Echinacea May Be Safe for Pregnant Women

November 16, 2000

1 Min Read
Echinacea May Be Safe for Pregnant Women

TORONTO--In the Nov. 13 Archives of Internal Medicine (160:3141-3143, 2000), researchers reported that echinacea supplementation during pregnancy may not affect the developing fetus.

The study followed 412 women, with 206 reporting they had used the herb while pregnant. Of those who took echinacea, 112 women reported taking the herb in the first trimester.
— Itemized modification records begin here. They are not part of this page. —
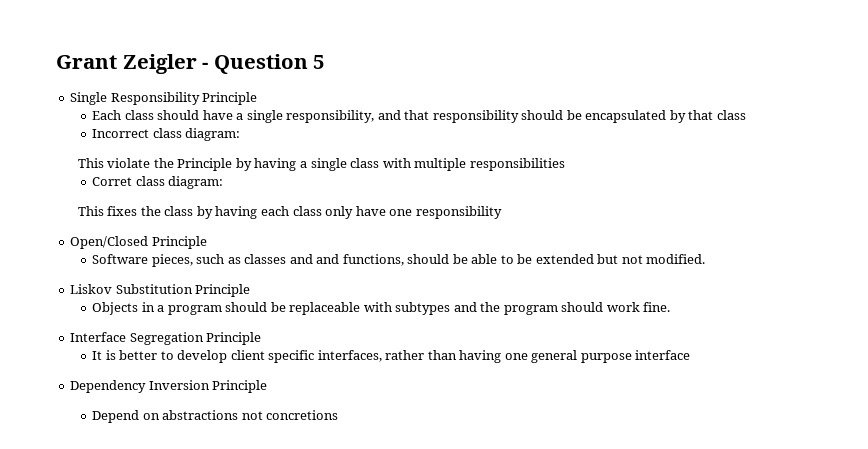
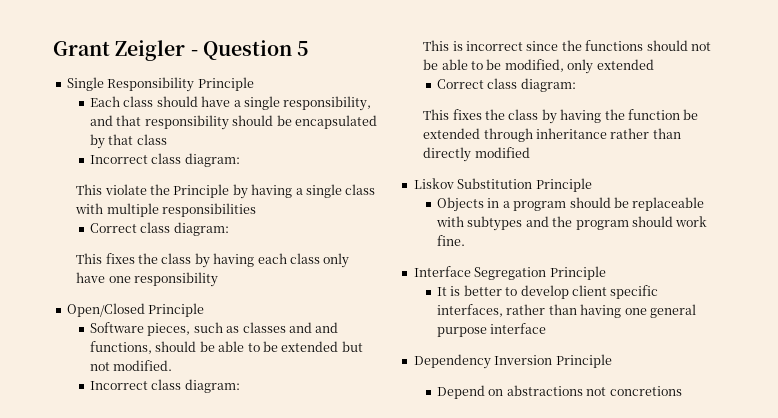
  This violate the Principle by having a single class with multiple responsibilities
- Corret class diagram:
+ Correct class diagram:
  Software pieces, such as classes and and functions, should be able to be extended but not modified.
+ Incorrect class diagram:
+ This is incorrect since the functions should not be able to be modified, only extended
+ Correct class diagram:
+ This fixes the class by having the function be extended through inheritance rather than directly modified

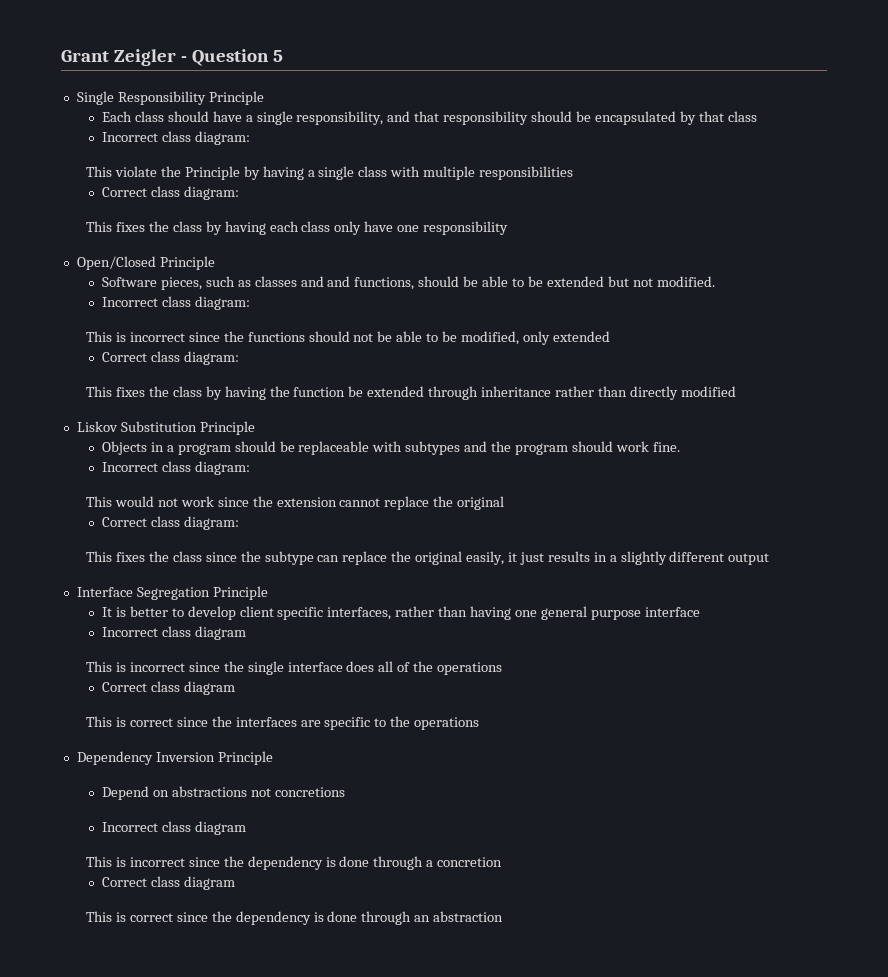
  Objects in a program should be replaceable with subtypes and the program should work fine.
+ Incorrect class diagram:
+ This would not work since the extension cannot replace the original
+ Correct class diagram:
+ This fixes the class since the subtype can replace the original easily, it just results in a slightly different output
  It is better to develop client specific interfaces, rather than having one general purpose interface
+ Incorrect class diagram
+ This is incorrect since the single interface does all of the operations
+ Correct class diagram
+ This is correct since the interfaces are specific to the operations
  Depend on abstractions not concretions
+ Incorrect class diagram
+ This is incorrect since the dependency is done through a concretion
+ Correct class diagram
+ This is correct since the dependency is done through an abstraction

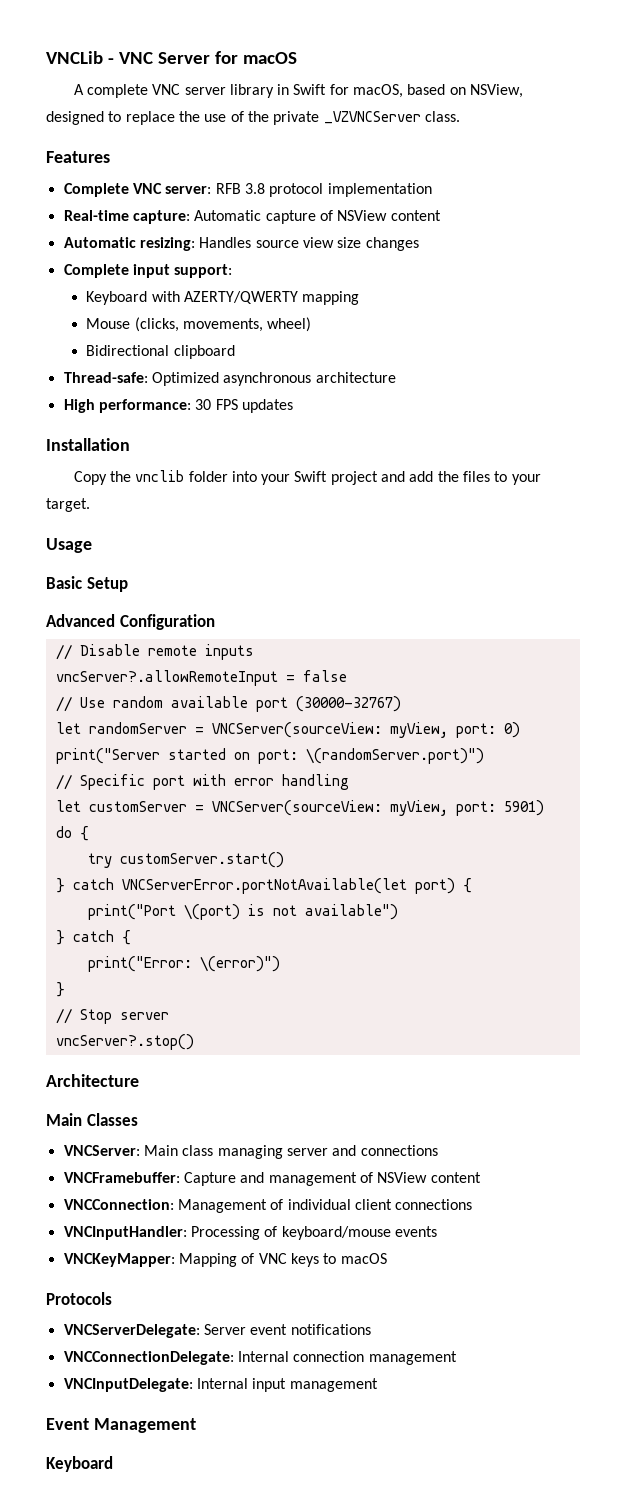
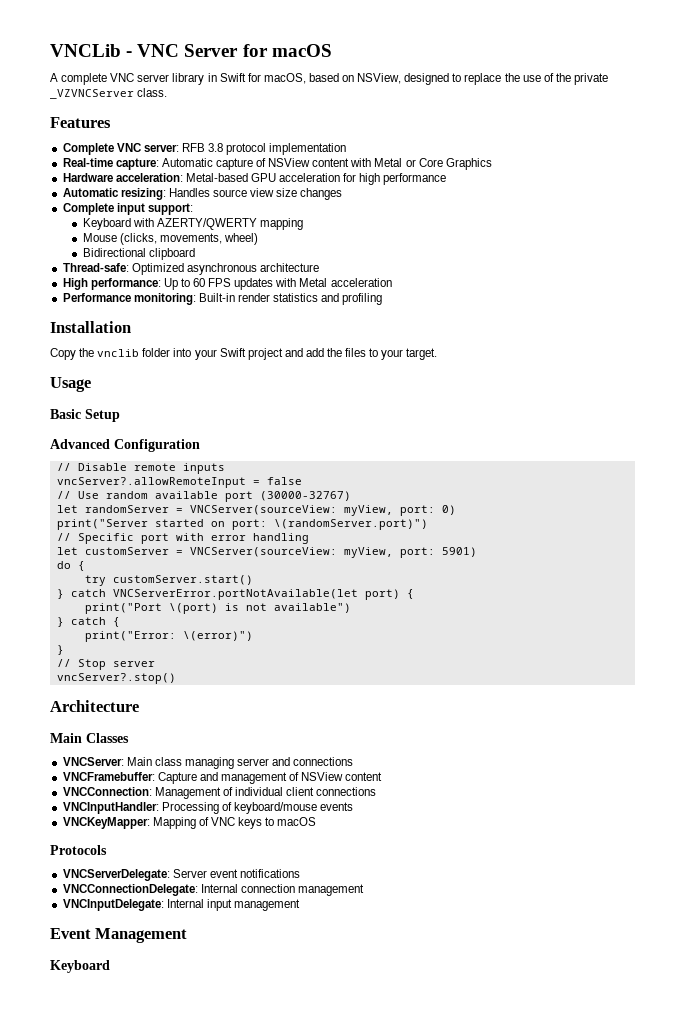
- Real-time capture: Automatic capture of NSView content
+ Real-time capture: Automatic capture of NSView content with Metal or Core Graphics
+ Hardware acceleration: Metal-based GPU acceleration for high performance
- High performance: 30 FPS updates
+ High performance: Up to 60 FPS updates with Metal acceleration
+ Performance monitoring: Built-in render statistics and profiling

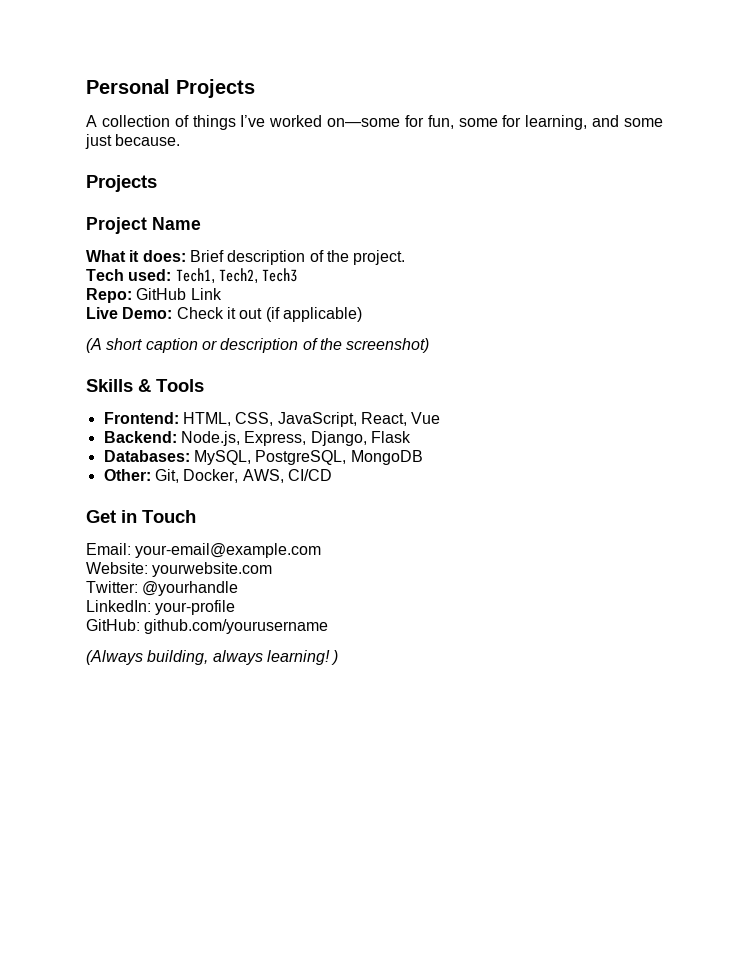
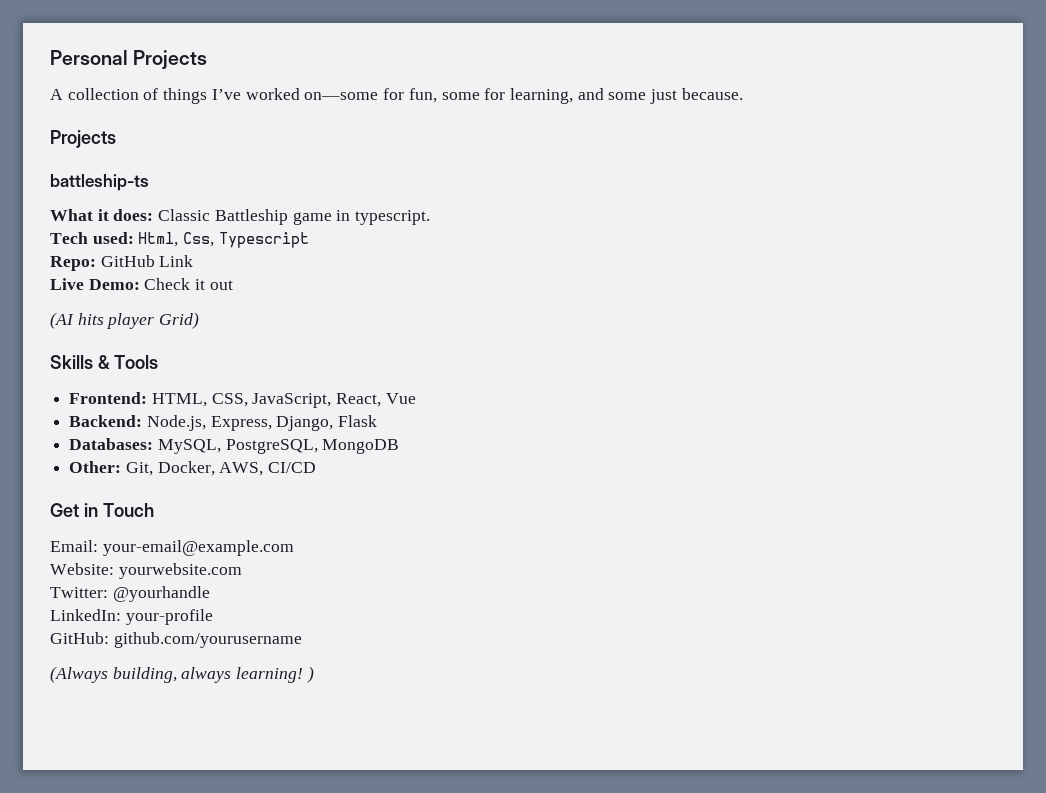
- Project Name
+ battleship-ts
- What it does: Brief description of the project.
+ What it does: Classic Battleship game in typescript.
- Tech used: Tech1, Tech2, Tech3
+ Tech used: Html, Css, Typescript
- Live Demo: Check it out (if applicable)
- (A short caption or description of the screenshot)
+ Live Demo: Check it out
+ (AI hits player Grid)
In the echinacea group, there were 195 live births, which included three sets of twins, 13 spontaneous abortions and six major malformations (including one chromosomal abnormality). Researchers, led by Michael Gallo from the University of Toronto, noted that four of the malformations occurred in women who used echinacea the first trimester.

In comparison, the control group (those who had not used echinacea while pregnant) had 198 live births, seven spontaneous abortions and seven major malformations. The researchers concluded there were no statistical differences between the study and control groups in terms of pregnancy outcome, delivery method, maternal weight gain, birth weight or fetal distress.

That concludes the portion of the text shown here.